= Beginning of Section =
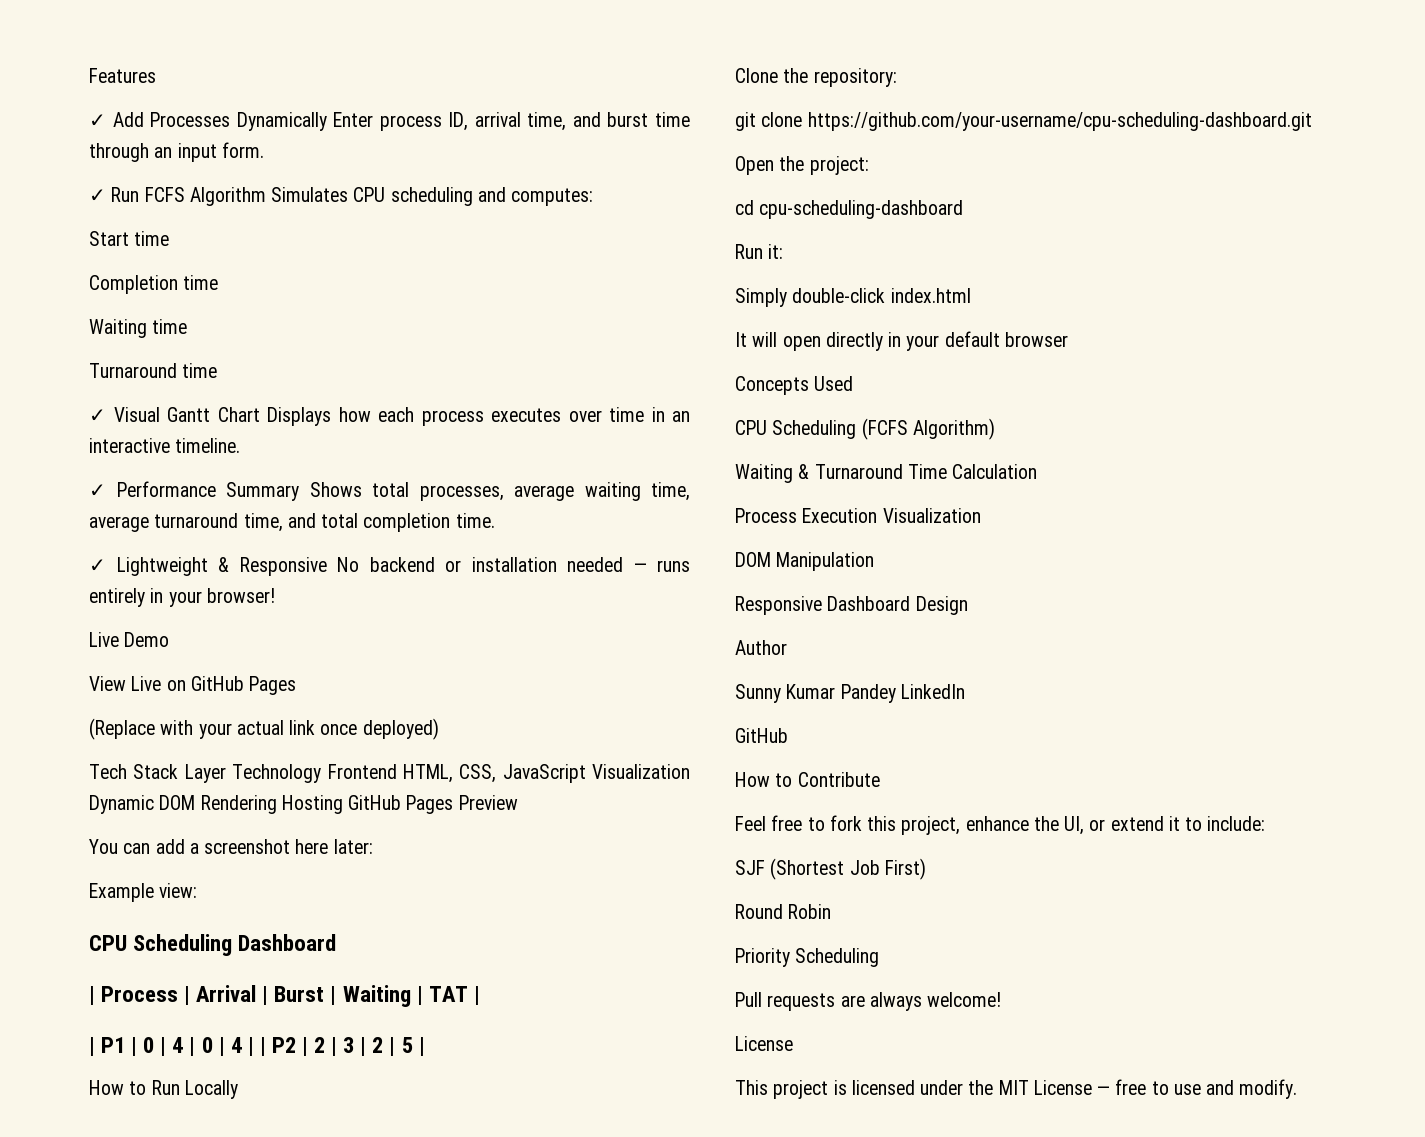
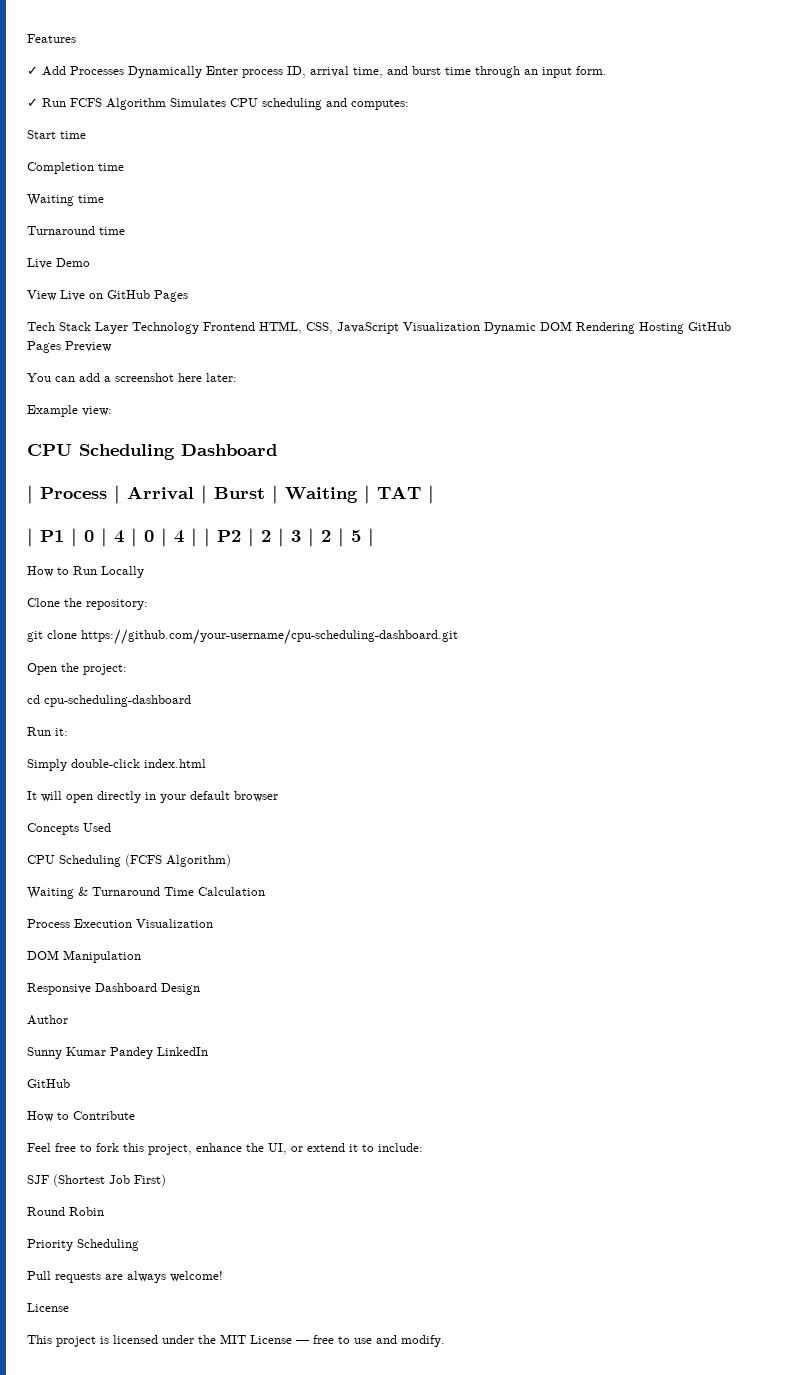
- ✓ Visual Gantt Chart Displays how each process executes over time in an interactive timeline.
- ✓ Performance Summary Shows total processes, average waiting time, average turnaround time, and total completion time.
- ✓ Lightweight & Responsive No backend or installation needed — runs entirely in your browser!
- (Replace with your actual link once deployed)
= End of Section =
= Beginning of Section =
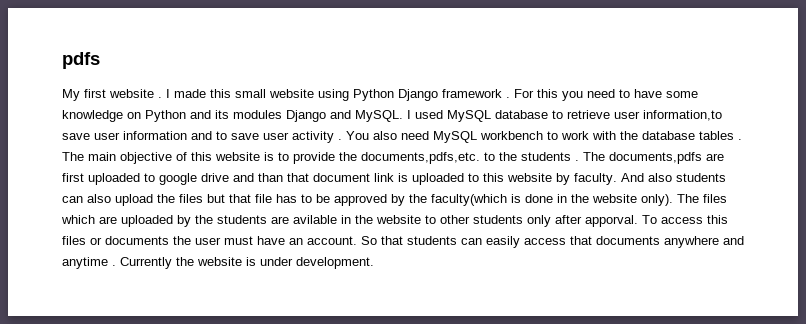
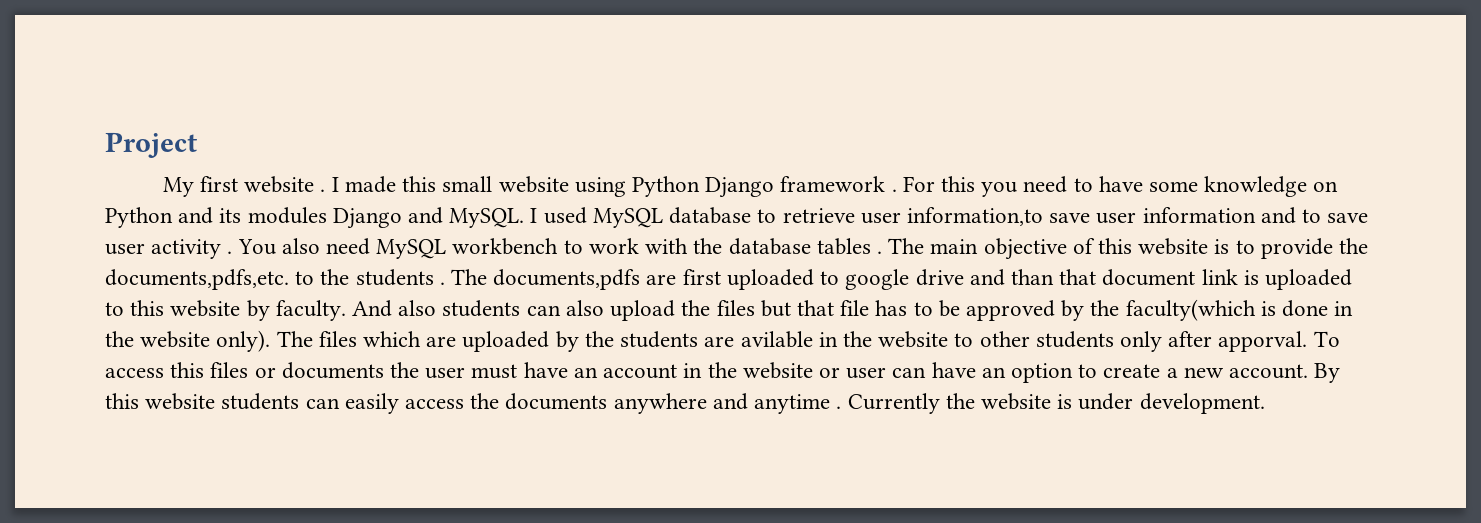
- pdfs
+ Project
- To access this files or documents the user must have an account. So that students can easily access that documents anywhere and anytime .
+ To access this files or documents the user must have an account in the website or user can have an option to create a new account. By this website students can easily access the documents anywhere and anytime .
= End of Section =
**Work item:** Copy, exactly and only, the lines above that begin with the one containing "- ✓ Visual Gantt" and finish with the one containing "- (Replace with".

**Solution for this task:**
- ✓ Visual Gantt Chart Displays how each process executes over time in an interactive timeline.
- ✓ Performance Summary Shows total processes, average waiting time, average turnaround time, and total completion time.
- ✓ Lightweight & Responsive No backend or installation needed — runs entirely in your browser!
- (Replace with your actual link once deployed)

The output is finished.